Tufello Local Market
- The Tufello Local Market in June 2025
- Location: Tufello, Rome, Republic of Italy
- Coordinates: 41°56′57.71″N 12°31′57.7″E﻿ / ﻿41.9493639°N 12.532694°E
- Opening date: 1958
- Architect: Elena Luzzatto Valentini
- Stores and services: 26
- Floors: 1

= Tufello Local Market =

Main market of Tufello and local landmark

The Tufello Local Market, also known as the Tufello Market or Market of Piazzale degli Euganei, is an active market in Tufello, a quarter of Rome. It was constructed in 1958 by Italian architect Elena Luzzatto Valentini. The market over the years has become a nest for socialization within the community of Tufello, and in the 2020s it has faced various renovations and plans for further changes to its architecture have been scheduled as of 2026.

== History ==

=== Origins ===
In 1958, Elena Luzzatto directed the construction of the local market. It soon became central to the local economy and daily life within the quarter due to its position near via delle Isole Curzolane.

=== Later evolution ===
Over the years, the market evolved into more than just a place for commerce, becoming a social hub for the Tufello community, especially after 2023, when a renovation led by Municipio III of Roma Capitale resulted in the creation of a dedicated social space at the market’s entrance. The initiative was framed as a way to further enhance the market's economic value, make the market cleaner and to enhance Tufello's cultural and historical context more.

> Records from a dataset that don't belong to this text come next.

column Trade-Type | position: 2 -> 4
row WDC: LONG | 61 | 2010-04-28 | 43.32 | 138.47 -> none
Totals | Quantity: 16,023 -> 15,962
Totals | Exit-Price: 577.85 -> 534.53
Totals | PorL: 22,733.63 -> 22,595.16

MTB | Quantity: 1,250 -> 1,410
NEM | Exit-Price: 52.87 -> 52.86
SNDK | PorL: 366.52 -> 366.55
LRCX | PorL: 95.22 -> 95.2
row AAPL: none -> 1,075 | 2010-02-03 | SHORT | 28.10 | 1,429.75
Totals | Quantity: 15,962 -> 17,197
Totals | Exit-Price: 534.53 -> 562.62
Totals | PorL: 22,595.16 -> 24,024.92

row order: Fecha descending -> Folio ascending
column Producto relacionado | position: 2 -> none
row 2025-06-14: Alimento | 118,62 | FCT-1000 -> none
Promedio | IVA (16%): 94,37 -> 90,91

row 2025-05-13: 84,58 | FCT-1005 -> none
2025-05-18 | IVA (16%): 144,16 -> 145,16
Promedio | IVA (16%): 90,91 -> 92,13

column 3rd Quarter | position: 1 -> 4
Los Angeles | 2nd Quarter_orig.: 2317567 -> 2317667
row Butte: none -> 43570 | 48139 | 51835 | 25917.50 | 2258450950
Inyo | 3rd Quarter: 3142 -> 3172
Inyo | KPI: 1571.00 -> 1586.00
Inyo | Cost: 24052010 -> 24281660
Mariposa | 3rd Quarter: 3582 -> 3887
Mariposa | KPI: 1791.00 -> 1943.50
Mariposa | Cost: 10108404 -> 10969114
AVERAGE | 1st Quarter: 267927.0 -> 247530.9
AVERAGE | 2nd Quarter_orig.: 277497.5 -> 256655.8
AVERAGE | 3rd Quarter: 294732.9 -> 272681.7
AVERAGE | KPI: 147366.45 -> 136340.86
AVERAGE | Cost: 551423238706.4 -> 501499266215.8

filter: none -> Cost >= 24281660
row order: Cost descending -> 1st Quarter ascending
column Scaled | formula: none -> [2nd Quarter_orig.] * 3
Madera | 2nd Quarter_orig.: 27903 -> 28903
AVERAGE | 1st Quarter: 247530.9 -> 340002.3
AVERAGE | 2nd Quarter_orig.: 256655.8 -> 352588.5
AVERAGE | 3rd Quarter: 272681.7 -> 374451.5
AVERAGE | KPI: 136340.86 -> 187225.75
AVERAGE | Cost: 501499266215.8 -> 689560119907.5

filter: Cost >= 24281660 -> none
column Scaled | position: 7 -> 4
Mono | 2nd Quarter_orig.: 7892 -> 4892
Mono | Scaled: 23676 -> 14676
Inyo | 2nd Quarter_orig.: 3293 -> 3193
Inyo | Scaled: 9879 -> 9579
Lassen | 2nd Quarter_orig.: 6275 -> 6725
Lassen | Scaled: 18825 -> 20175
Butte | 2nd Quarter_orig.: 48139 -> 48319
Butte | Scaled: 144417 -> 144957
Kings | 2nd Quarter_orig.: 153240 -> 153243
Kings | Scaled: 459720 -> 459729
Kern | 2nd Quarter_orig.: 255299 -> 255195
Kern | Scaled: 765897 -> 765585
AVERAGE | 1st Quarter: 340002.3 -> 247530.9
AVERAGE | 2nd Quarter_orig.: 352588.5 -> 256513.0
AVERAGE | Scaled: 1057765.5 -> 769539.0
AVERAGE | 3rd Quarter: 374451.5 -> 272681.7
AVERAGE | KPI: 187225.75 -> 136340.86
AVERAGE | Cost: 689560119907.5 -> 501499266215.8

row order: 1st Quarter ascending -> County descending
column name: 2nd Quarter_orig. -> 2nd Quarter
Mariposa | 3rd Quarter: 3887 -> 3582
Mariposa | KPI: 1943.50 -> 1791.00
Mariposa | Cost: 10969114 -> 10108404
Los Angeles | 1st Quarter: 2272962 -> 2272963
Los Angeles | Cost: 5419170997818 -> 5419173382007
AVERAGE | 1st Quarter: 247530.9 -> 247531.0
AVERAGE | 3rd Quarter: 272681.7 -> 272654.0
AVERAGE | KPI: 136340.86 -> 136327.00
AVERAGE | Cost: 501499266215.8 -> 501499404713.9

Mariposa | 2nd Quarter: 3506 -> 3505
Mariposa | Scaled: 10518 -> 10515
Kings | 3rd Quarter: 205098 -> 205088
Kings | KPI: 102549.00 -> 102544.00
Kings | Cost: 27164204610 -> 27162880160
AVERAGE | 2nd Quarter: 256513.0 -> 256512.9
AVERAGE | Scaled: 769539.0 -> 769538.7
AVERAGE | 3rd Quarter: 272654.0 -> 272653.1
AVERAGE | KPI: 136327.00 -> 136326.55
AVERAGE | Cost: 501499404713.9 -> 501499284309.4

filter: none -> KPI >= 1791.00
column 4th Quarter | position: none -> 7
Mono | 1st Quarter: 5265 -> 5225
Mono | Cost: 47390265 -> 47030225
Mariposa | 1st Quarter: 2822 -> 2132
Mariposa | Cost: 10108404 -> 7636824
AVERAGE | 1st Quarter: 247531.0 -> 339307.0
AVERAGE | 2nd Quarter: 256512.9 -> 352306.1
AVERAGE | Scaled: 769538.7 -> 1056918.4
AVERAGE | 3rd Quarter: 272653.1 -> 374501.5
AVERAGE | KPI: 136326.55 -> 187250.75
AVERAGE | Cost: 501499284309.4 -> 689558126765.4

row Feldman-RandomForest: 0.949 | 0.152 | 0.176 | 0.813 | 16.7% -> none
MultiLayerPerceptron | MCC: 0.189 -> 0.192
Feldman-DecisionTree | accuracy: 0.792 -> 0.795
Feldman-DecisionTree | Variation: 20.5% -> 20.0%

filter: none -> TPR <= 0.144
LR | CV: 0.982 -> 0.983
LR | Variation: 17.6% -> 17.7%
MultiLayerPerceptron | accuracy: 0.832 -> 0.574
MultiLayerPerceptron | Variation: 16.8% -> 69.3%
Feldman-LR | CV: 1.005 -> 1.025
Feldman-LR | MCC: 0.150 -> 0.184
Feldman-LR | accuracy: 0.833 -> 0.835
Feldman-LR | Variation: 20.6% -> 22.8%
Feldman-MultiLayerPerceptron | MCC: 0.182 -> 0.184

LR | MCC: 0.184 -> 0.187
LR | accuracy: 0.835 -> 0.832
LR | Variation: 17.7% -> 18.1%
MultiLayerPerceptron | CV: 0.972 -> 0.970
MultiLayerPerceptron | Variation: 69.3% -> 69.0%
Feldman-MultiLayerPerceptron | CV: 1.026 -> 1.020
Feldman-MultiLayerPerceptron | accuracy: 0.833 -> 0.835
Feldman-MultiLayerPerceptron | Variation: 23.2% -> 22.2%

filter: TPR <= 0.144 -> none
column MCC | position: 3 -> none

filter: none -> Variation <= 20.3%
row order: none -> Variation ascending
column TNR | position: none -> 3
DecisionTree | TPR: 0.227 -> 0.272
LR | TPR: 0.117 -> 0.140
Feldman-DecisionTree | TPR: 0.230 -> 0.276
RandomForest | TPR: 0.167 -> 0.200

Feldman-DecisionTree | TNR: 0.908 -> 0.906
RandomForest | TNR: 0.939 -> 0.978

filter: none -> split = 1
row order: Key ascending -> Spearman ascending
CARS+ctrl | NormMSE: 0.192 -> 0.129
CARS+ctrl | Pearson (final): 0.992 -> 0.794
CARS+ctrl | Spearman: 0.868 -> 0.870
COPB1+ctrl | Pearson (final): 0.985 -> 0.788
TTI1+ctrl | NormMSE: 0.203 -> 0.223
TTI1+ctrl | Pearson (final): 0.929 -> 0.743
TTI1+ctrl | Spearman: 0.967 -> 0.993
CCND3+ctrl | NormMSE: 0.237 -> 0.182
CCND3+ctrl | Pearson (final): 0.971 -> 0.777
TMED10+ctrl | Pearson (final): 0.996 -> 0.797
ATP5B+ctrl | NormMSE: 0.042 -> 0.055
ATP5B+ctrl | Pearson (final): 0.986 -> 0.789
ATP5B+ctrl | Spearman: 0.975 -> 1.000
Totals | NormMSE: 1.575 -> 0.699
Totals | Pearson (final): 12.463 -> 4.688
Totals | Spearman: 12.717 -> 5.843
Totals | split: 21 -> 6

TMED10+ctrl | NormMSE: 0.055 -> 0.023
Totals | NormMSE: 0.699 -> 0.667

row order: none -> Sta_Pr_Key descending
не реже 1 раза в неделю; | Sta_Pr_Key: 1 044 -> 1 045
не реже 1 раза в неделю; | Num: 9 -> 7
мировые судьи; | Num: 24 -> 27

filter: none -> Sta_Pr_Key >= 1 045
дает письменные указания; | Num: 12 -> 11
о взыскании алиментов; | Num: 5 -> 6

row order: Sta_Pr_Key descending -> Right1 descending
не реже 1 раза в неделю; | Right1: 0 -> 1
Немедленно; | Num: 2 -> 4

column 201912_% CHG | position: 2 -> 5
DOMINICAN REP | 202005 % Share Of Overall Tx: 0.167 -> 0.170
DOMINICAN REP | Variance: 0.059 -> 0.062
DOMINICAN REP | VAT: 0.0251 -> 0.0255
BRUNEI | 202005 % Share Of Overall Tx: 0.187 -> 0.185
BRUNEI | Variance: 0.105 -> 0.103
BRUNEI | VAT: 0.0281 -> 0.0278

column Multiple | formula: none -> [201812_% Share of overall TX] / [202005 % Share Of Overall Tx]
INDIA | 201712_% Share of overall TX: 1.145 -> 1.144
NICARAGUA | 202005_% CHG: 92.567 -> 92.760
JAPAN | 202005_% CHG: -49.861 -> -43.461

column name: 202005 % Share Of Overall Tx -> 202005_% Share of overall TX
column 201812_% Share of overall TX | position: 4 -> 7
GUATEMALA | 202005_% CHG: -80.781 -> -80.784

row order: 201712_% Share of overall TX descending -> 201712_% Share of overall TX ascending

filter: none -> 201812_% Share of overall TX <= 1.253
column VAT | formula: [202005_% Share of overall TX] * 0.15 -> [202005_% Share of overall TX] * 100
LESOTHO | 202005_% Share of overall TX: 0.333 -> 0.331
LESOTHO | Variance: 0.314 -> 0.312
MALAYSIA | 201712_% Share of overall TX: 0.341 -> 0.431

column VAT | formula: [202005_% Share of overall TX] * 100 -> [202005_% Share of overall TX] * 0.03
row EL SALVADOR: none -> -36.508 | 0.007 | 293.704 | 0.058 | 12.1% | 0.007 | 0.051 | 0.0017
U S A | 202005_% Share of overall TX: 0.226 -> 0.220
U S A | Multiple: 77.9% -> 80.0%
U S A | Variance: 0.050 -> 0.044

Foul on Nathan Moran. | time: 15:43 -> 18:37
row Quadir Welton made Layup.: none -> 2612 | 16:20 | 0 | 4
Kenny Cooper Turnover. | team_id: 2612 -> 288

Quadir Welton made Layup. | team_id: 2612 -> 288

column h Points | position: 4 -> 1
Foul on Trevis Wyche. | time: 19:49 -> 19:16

The market also started to host events such as "Dancescreen in the Market" and "Author Meetings" which are held periodically. The Christian Associations of Italian Workers declared the market an official landmark in their project "The island that exists, walking through the suburbs", citing its historical value for the quarter and the important social value it brings to the local community; The association used the adjacent area as to set up help centers for the community of Tufello.

Following the death of Gigi Proietti, the locals supported a petition to name the market after him, which gained some traction in Municipio III itself.

Despite renovation efforts aimed at improving the market, a 2024 investigation by Roma Capitale found that it had the highest number of unused stalls in Rome, with only 39 of the 71 available spaces occupied for commercial use after the renovation.

A 2025 evaluation by Mercati D'Autori identified 26 active commercial operators in the market.

== Street art ==
In October 2017, the quarter was enraged when a historical mural of Spider-Man made by artist Virginio Vona was removed mistakenly by the assesor of Municipio III. Vona himself commented negatively on the event, stating that his own place of origin did not respect his arts. The locals went as far as officially voicing their anger to Municipio III itself.

After the death of Gigi Proietti, a mural to commemorate him was erected on the side of the market.

== Future plans ==
In 2026, a project to further renovate and modernize the market, significantly changing its architecture, was launched. A new logo for the market was made and a 3D rendering of the project was sent to Municipio III for approval.